----- Dataset entries -----

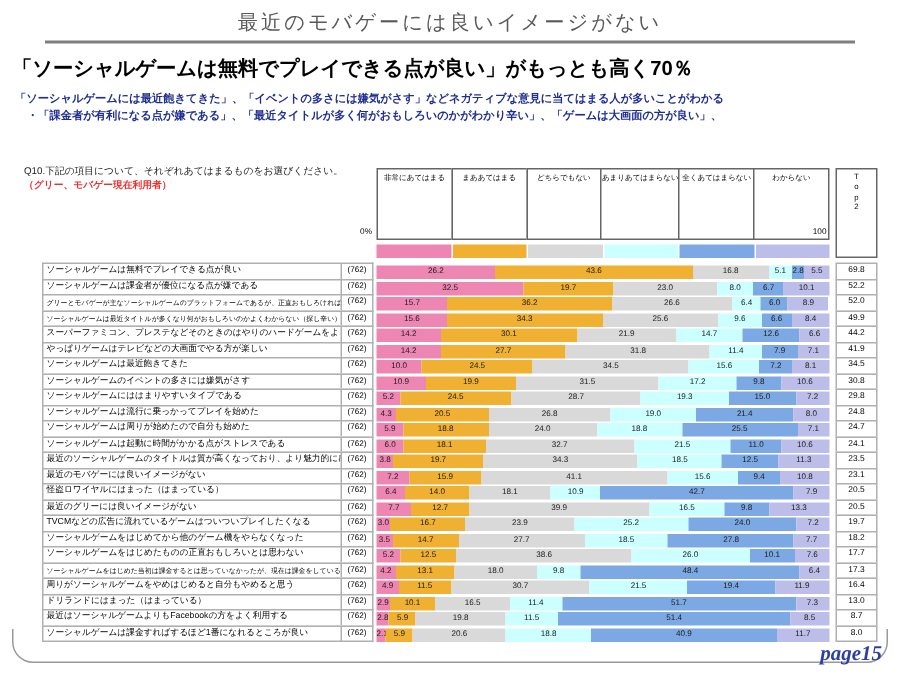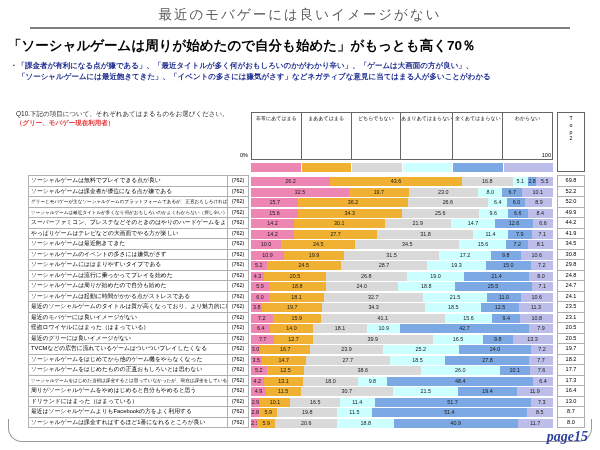"「ソーシャルゲームは周りが始めたので自分も始めた」がもっとも高く70％" div.headline { text: 周りが始めたので自分も始めた -> 無料でプレイできる点が良い }
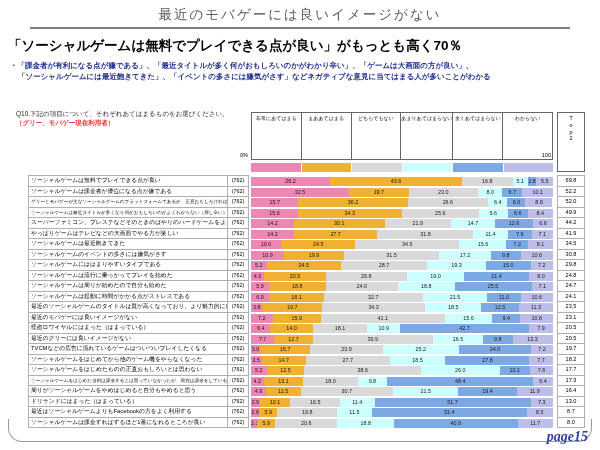"・「課金者が有利になる点が嫌である」、「最近タイトルが多く何がおもしろいのかがわ" div { order: before "「ソーシャルゲームには最近飽きてきた」、「イベントの多さには嫌気がさす」などネガ" -> after "「ソーシャルゲームには最近飽きてきた」、「イベントの多さには嫌気がさす」などネガ" }
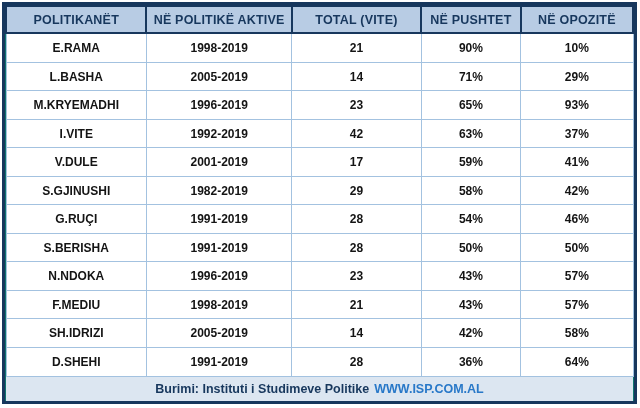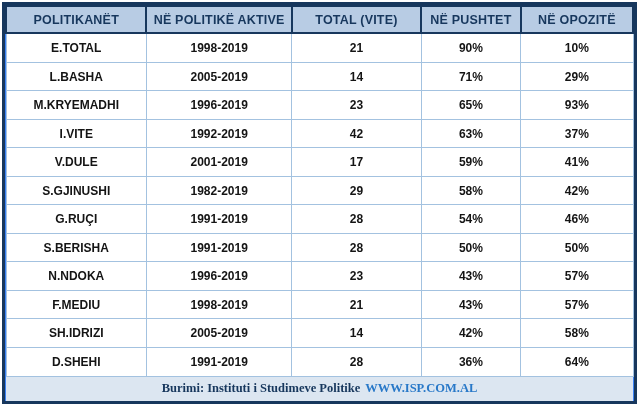"POLITIKANËT" .frame { background: #3b82f6 -> #0f766e }
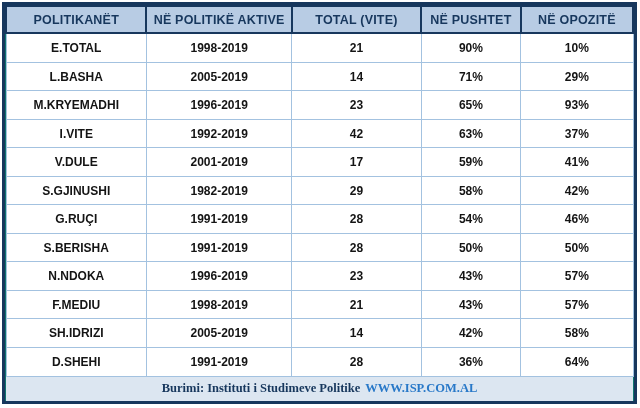"E.TOTAL" td { text: E.TOTAL -> E.RAMA }
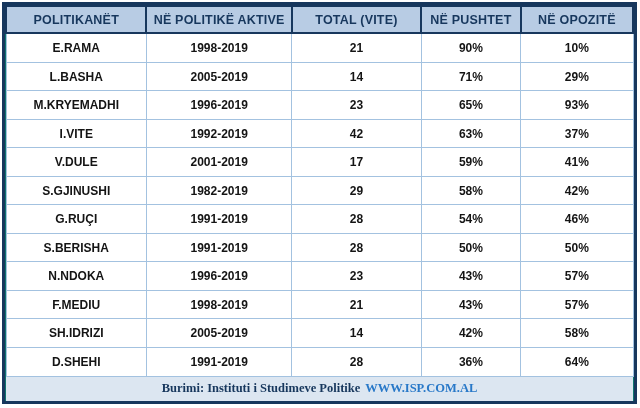"Burimi: Instituti i Studimeve Politike" tfoot td { font-family: Liberation Serif, serif -> none }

-----

Task brief:
All lines from the one containing "background: #3b82f6 ->" through the end of the entries, both ends included, should be written out exactly, with no pictures.

Answer to the problem:
"POLITIKANËT" .frame { background: #3b82f6 -> #0f766e }
"E.TOTAL" td { text: E.TOTAL -> E.RAMA }
"Burimi: Instituti i Studimeve Politike" tfoot td { font-family: Liberation Serif, serif -> none }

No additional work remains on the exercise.